Ditch the Dream Dictionary

It is the unique quality of dream imagery that makes dream symbol books virtually irrelevant to me.  Page 57 may say that dreaming of an apple tree denotes an "abundant future," but page 57 doesn't know anything about your circumstances: You had a nasty fight with your significant other last night, or you just found out your job of 20 years is on the line. If you ponder that apple tree and sit with it for a while, it may bring up wonderful memories of your grandmother who had a big ol' apple tree in her backyard. She had a knack for calming you down when the "crazies" hit you when you were kid. And now, here she is, reminding you to take kind care of yourself, and even make room for pleasure, during tough times. "Have a bite of this red beauty," she says. You won't find that in a dictionary. 


Dreams Never Lie

Dreams are a gift if for no other reason than that they are completely trustworthy. A friend's advice may or may not help you, but a message garnered from your own psyche is always one worth listening to. Sometimes this can be rather unpleasant, as dreams can be quite confrontational.

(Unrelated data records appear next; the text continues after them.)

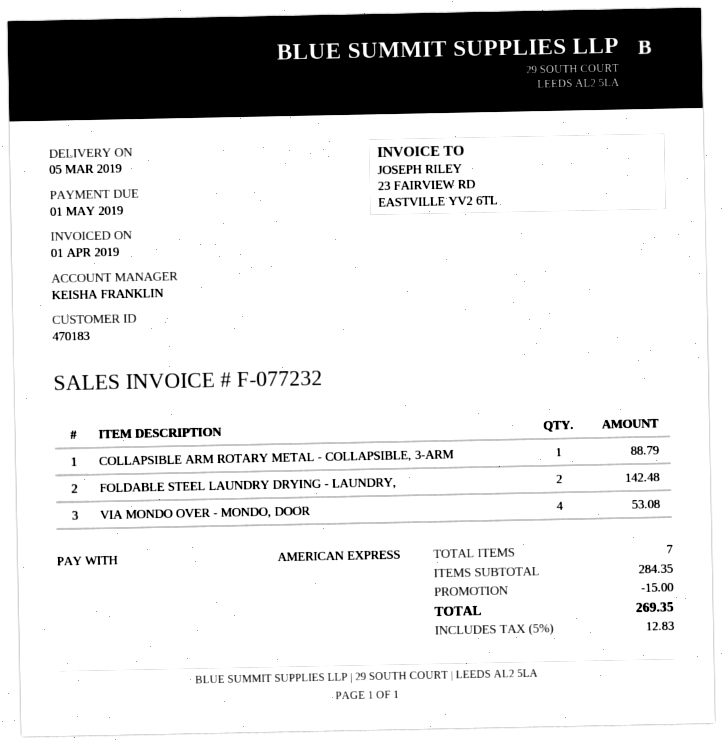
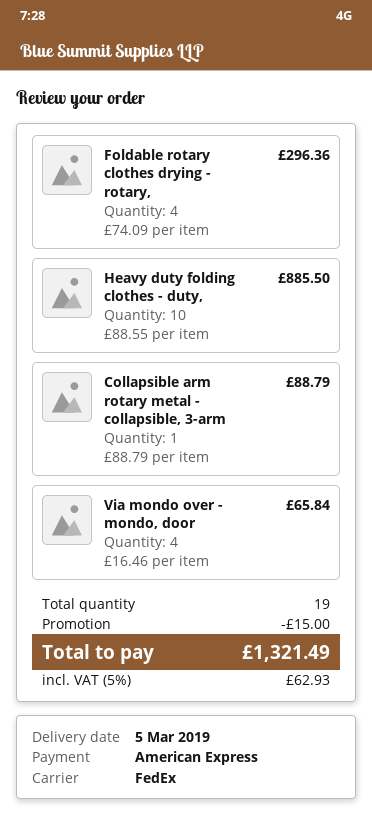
FOLDABLE STEEL LAUNDRY DRYING - LAUNDRY,: 2 for 142.48 -> none
VIA MONDO OVER - MONDO, DOOR: 4 for 53.08 -> 4 for 65.84
Foldable rotary clothes drying - rotary,: none -> 4 for 296.36
Heavy duty folding clothes - duty,: none -> 10 for 885.50
total quantity: 7 -> 19
tax: 5% = 12.83 -> 5% = 62.93
total: 269.35 -> 1321.49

You (and your companions) may be trying to hide from the less enjoyable aspects of your personality, but your dreams aren't afraid to tell you the truth about them. By the same token, your nocturnal images may offer you the key to perceiving personal talents that have somehow gone unacknowledged.  But whatever your dreams convey, you can be sure the messages are crafted especially for you by your adoring Unconscious whose greatest wish is that you become more whole. How can you doubt a motive like that? Trust your dreams. Trust yourself. 


The Divine “Ah-ha!”

Ordinary people were having flashes of profound clarity way before Oprah made the "Ah-ha Moment" a regular celebrity feature in O magazine. Dreamworkers are visited often by such enlightening shifts in perception. You can tell they've arrived by the "Oh!" that spontaneously emerges from their lips. In fact, it's this exclamation—sometimes uttered in surprise, other times thoughtfulness—that is the telltale sign an interpretation is complete. "Mission accomplished!" the Unconscious declares, taking a few moments to sit down and relax before readying the next treasure chest of images for excavation.


The Third Voice

Should you pursue your creative dreams or your career? This potential partner or that one? Start a family or stay child-free? Big decisions are rarely simple ones, and it can be frustrating to feel caught between two seemingly opposing options. When this happens to me, I like to remember the Jungian principle of holding the creative tension between the opposites. Rather than use my rational faculties to argue for one choice or another, I give my decision-making process some breathing room. I don't think about the situation for a while, and when I do, I spend some time entertaining both possibilities as equally valid. The point is, I don't force a move. I sit with my embattled mind, and then I listen...for the Third Voice. "What's that?" you say. It's the part of us that is more interested in integrating new awareness than in a knuckle-whitening conclusion. If we wait, it will use the frustration of our conundrum to forge insights about what we truly need. Take for instance, an age-old romantic predicament: a woman finds herself torn between two lovers (violins, please). If she resists the urgency to act and lets herself just be with her dilemma , she may discover that what she really wants is a greater sense of selfhood in her relationships in general. That Ah-ha! Moment (apologies to Oprah) could mean she decides she doesn't want to be with either person, but with her own fine self. By holding the tension between two opposing choices, refusing for just awhile to decide one is absolutely better than the other, we are giving priority to the process of becoming more conscious over trying to be right. The mind might think this is not such a great idea, but, believe me, the soul will be overjoyed. 


Fear Not the Dark Side

One of the wonderful things about doing dreamwork is that scary dreams don't have to be so frightening anymore. Perhaps you wake up, heart racing, because you dreamed someone was robbing your house. From a Jungian perspective this isn't such a bad thing. It's merely a communication from your shadow, a part of yourself or your experience that you've cut off. If a thief has appeared in your dream, you could ask yourself: Am I robbing myself of energy by putting my needs on hold? Am I letting someone else rob me of my sense of self-worth? Do I feel like I need to steal others' affection in order to feel loved? The answers to these questions could result in a new awareness that actually creates more equanimity in your life. Sometimes your dream world shakes you up so you can come back to center. It scares you to let you know something is out of balance, but simultaneously gives you the keys to calming yourself. 


Be Who You Are

"It's easier to try to be better than you are than to be who you are." —Late renowned Jungian analyst Marion Woodman, from Coming Home to Myself, by Marion Woodman and Jill Mellick (Conari Press, 1998)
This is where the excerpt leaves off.